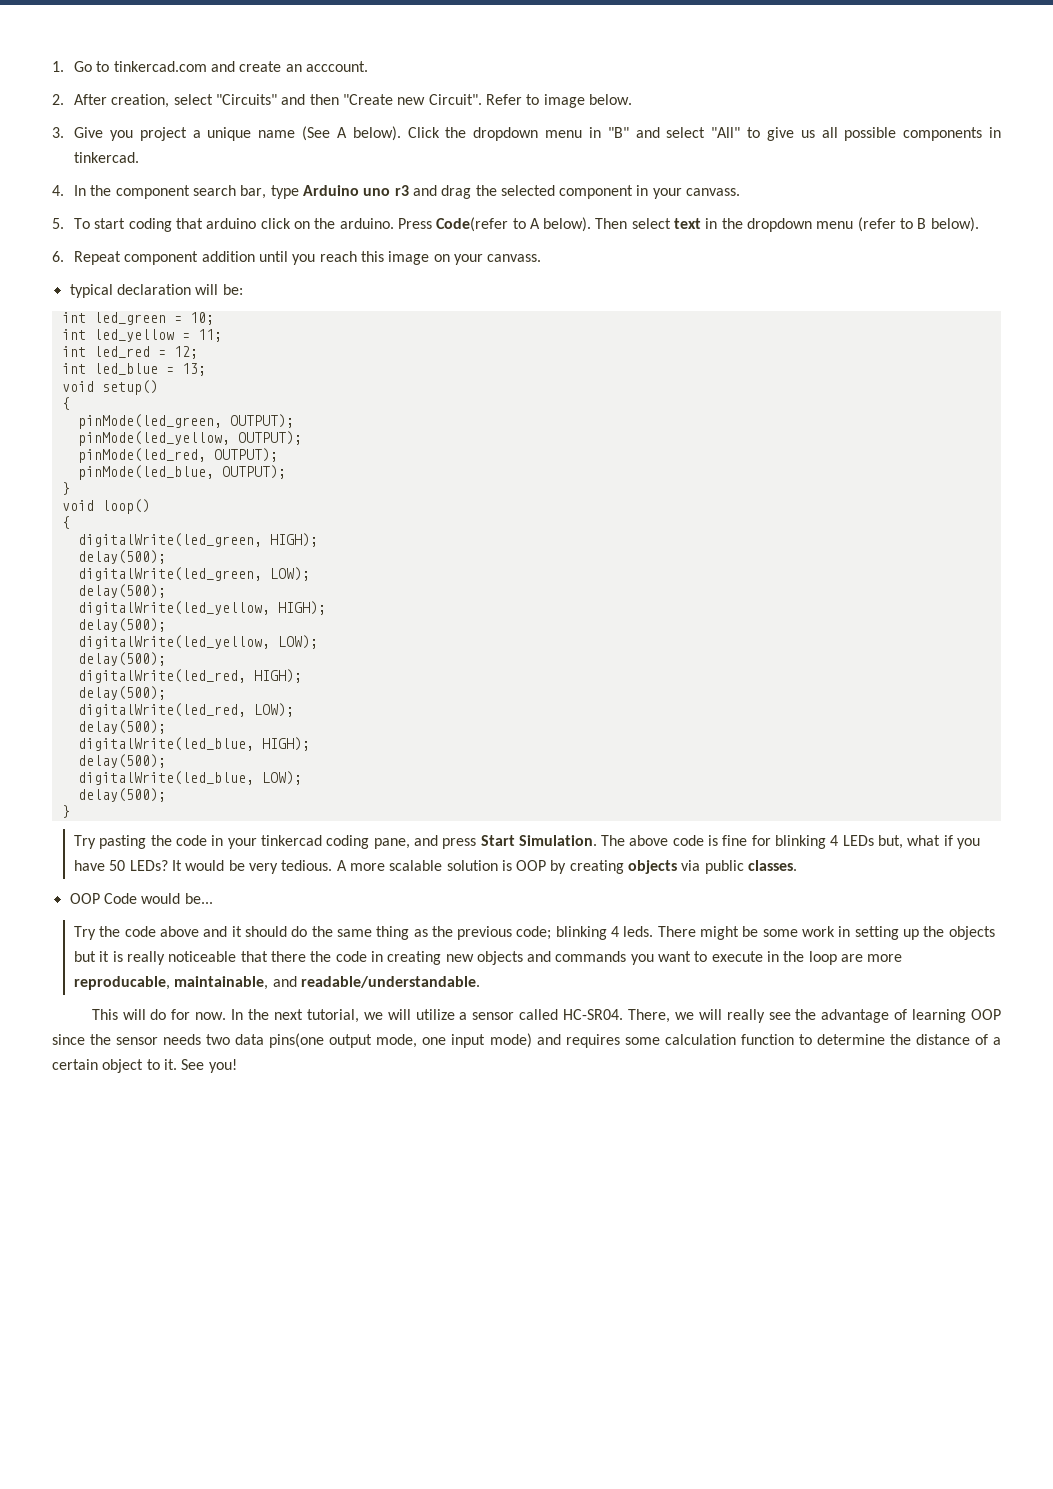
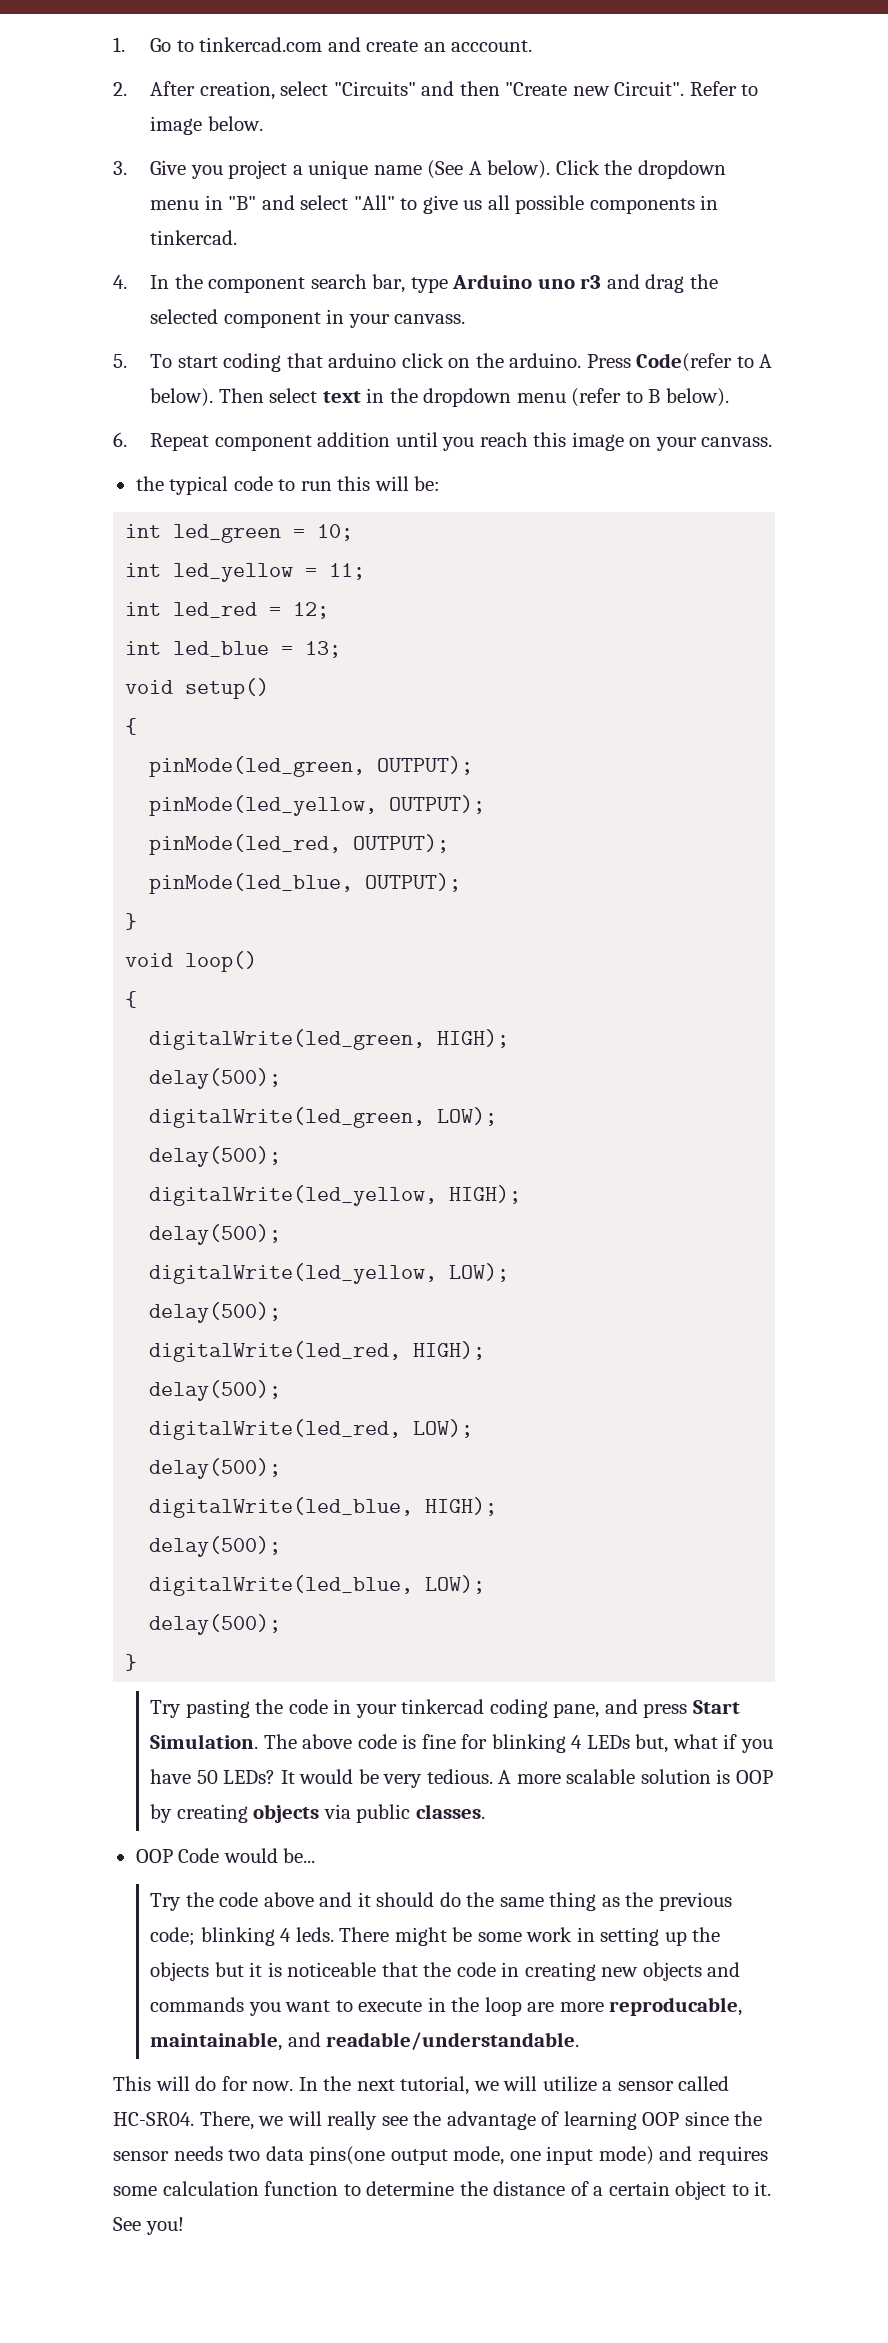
[69,284,191,298] typical declaration -> [135,476,371,495] the typical code to run this
[126,951,165,965] really -> (282, 1969) none
[270,951,306,962] there -> (418, 1969) none

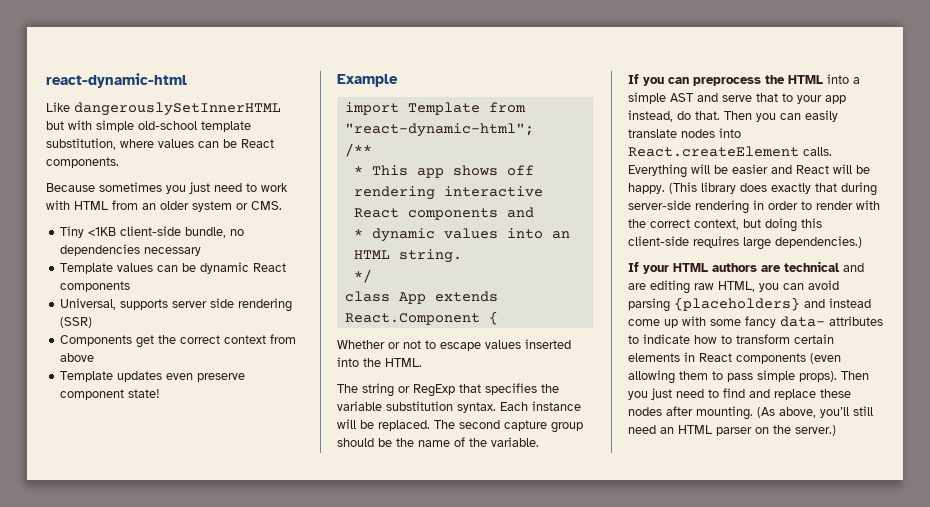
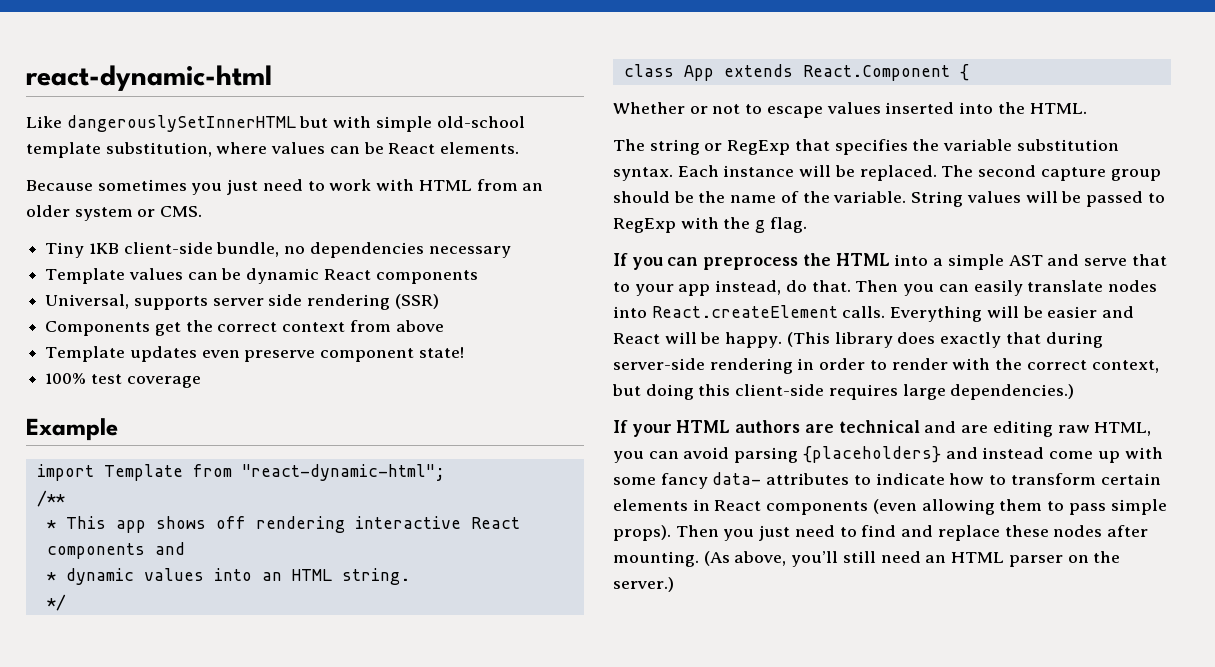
[46,157,119,168] components. -> [440,142,520,154] elements.
[88,227,117,236] <1KB -> [88,243,119,254] 1KB
(161, 393) none -> [45,373,201,388] // 100% test coverage
(539, 442) none -> [911,191,1165,207] [613,217,807,233] String values will be passed to RegExp with the g flag.

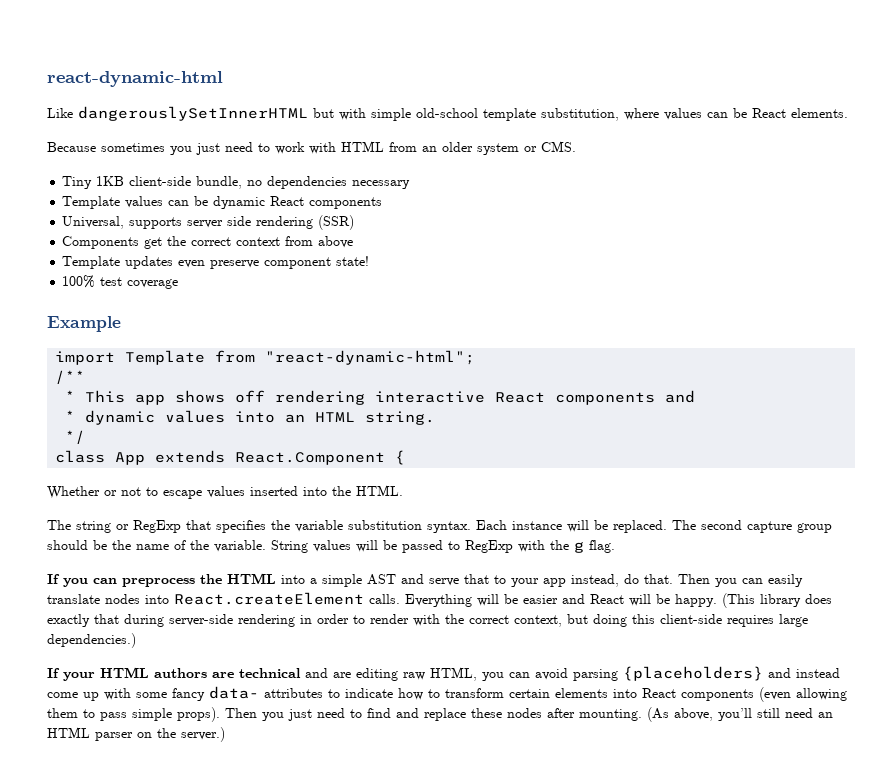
[692,499,710,511] in -> [613,689,637,698] into

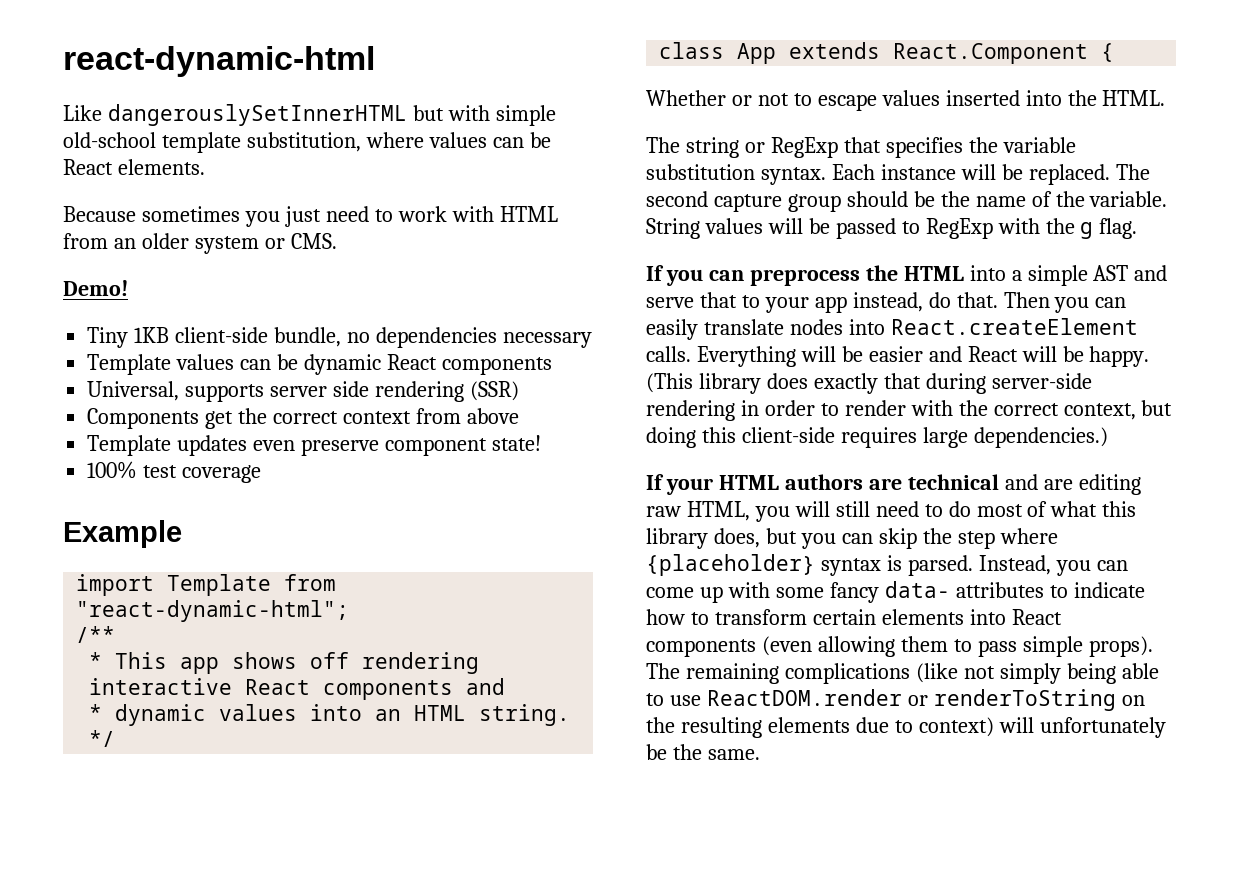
(576, 146) none -> [63,280,128,296] // Demo!
[509,666,840,681] can avoid parsing {placeholders} and instead -> [794,501,1137,517] [646,528,1058,549] [646,554,1128,576] will still need to do most of what this library does, but you can skip the step where {placeholder} syntax is parsed. Instead, you can
[225,707,833,722] [47,727,225,742] Then you just need to find and replace these nodes after mounting. (As above, you’ll still need an HTML parser on the server.) -> [646,663,1159,684] [646,689,1145,711] [646,717,1166,738] [646,744,760,760] The remaining complications (like not simply being able to use ReactDOM.render or renderToString on the resulting elements due to context) will unfortunately be the same.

Exercise goal: Skipping any pictures, copy the entries exactly as they appear.

Solution to the exercise:
[69,284,191,298] typical declaration -> [135,476,371,495] the typical code to run this
[126,951,165,965] really -> (282, 1969) none
[270,951,306,962] there -> (418, 1969) none

[46,157,119,168] components. -> [440,142,520,154] elements.
[88,227,117,236] <1KB -> [88,243,119,254] 1KB
(161, 393) none -> [45,373,201,388] // 100% test coverage
(539, 442) none -> [911,191,1165,207] [613,217,807,233] String values will be passed to RegExp with the g flag.

[692,499,710,511] in -> [613,689,637,698] into

(576, 146) none -> [63,280,128,296] // Demo!
[509,666,840,681] can avoid parsing {placeholders} and instead -> [794,501,1137,517] [646,528,1058,549] [646,554,1128,576] will still need to do most of what this library does, but you can skip the step where {placeholder} syntax is parsed. Instead, you can
[225,707,833,722] [47,727,225,742] Then you just need to find and replace these nodes after mounting. (As above, you’ll still need an HTML parser on the server.) -> [646,663,1159,684] [646,689,1145,711] [646,717,1166,738] [646,744,760,760] The remaining complications (like not simply being able to use ReactDOM.render or renderToString on the resulting elements due to context) will unfortunately be the same.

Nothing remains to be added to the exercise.